Give the number of lines in these entries that contain the string "vertical", with no further comment.

[Web page revision data]
►
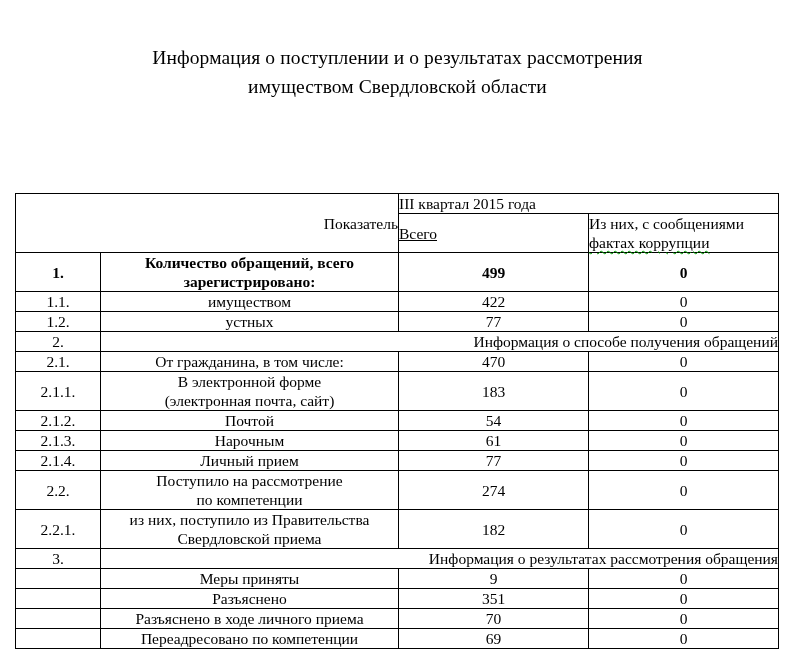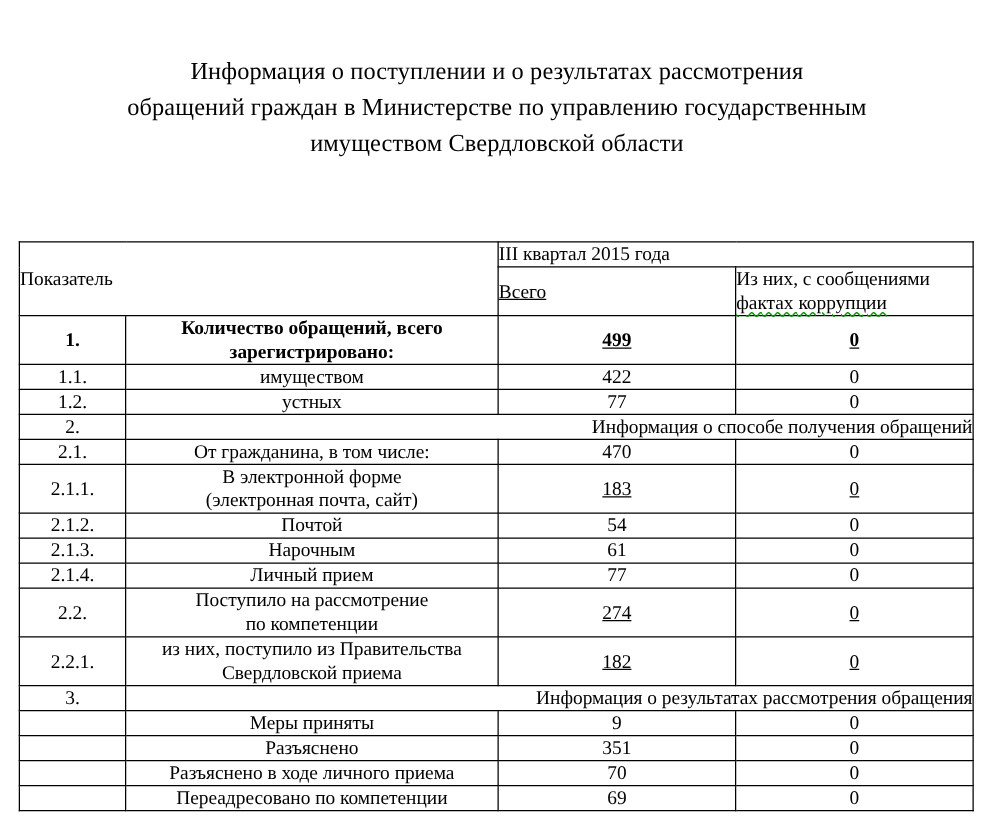--- a/index.html
+++ b/index.html
@@ -123,7 +123,6 @@
 
   <div class="doc-title">
     <span class="line">Информация о поступлении и о результатах рассмотрения</span>
-    <span class="line">обращений граждан в Министерстве по управлению государственным</span>
     <span class="line">имуществом Свердловской области</span>
   </div>
 

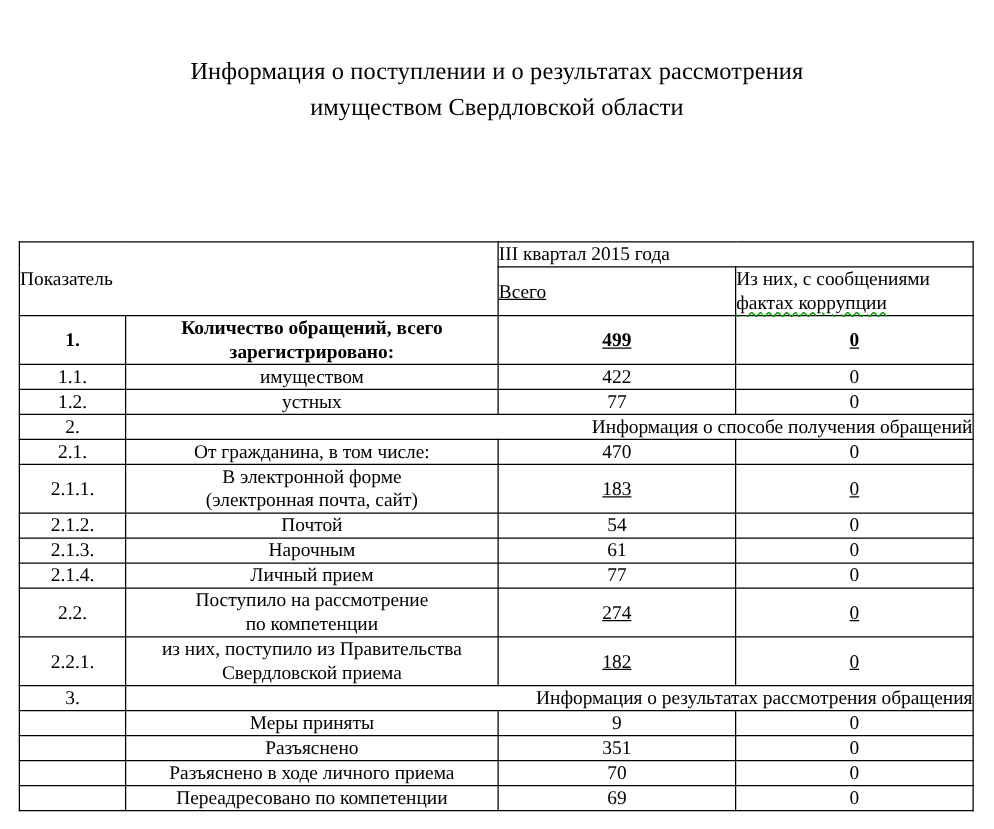--- a/index.html
+++ b/index.html
@@ -67,7 +67,7 @@
 
   
   .h-indicator {
-    text-align: left;
+    text-align: right;
     font-size: 17.5px;
     padding: 4px 6px;
   }

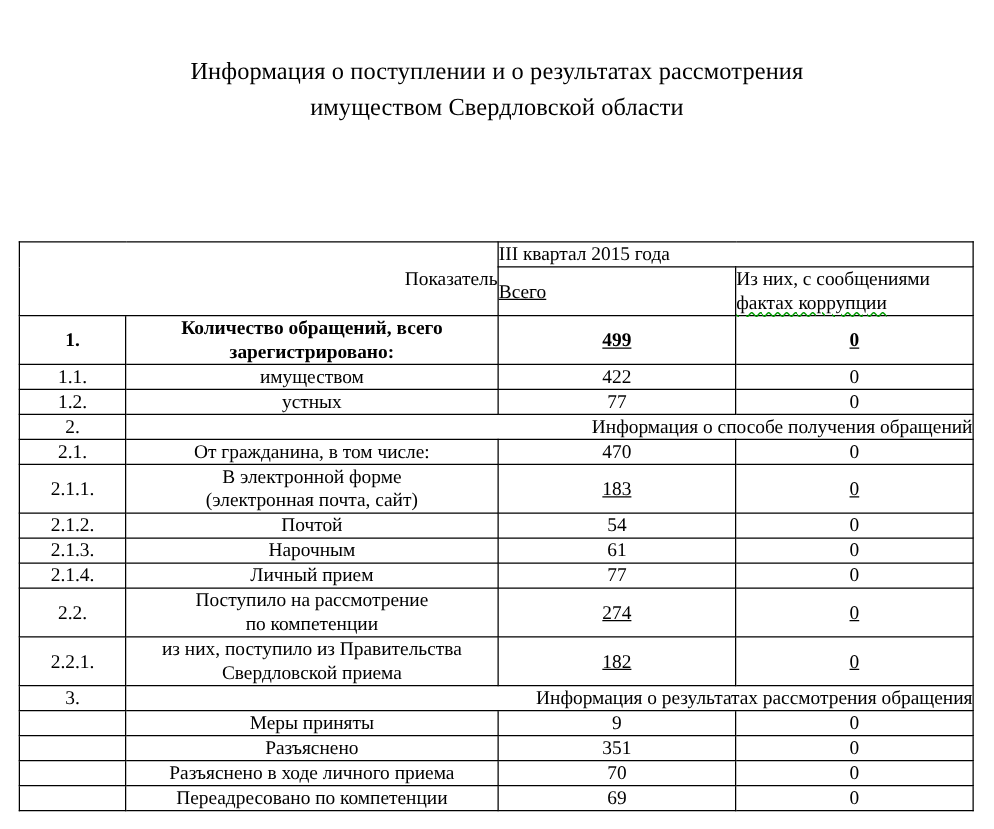--- a/index.html
+++ b/index.html
@@ -114,7 +114,7 @@
     padding: 3px 4px;
   }
   td.two-line { line-height: 19px; }
-  td.top-align { vertical-align: top; padding-top: 4px; text-decoration: underline; }
+  td.top-align { vertical-align: top; padding-top: 4px; }
 </style>
 </head>
 <body>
◄
ANSWER TO THIS TASK >>
2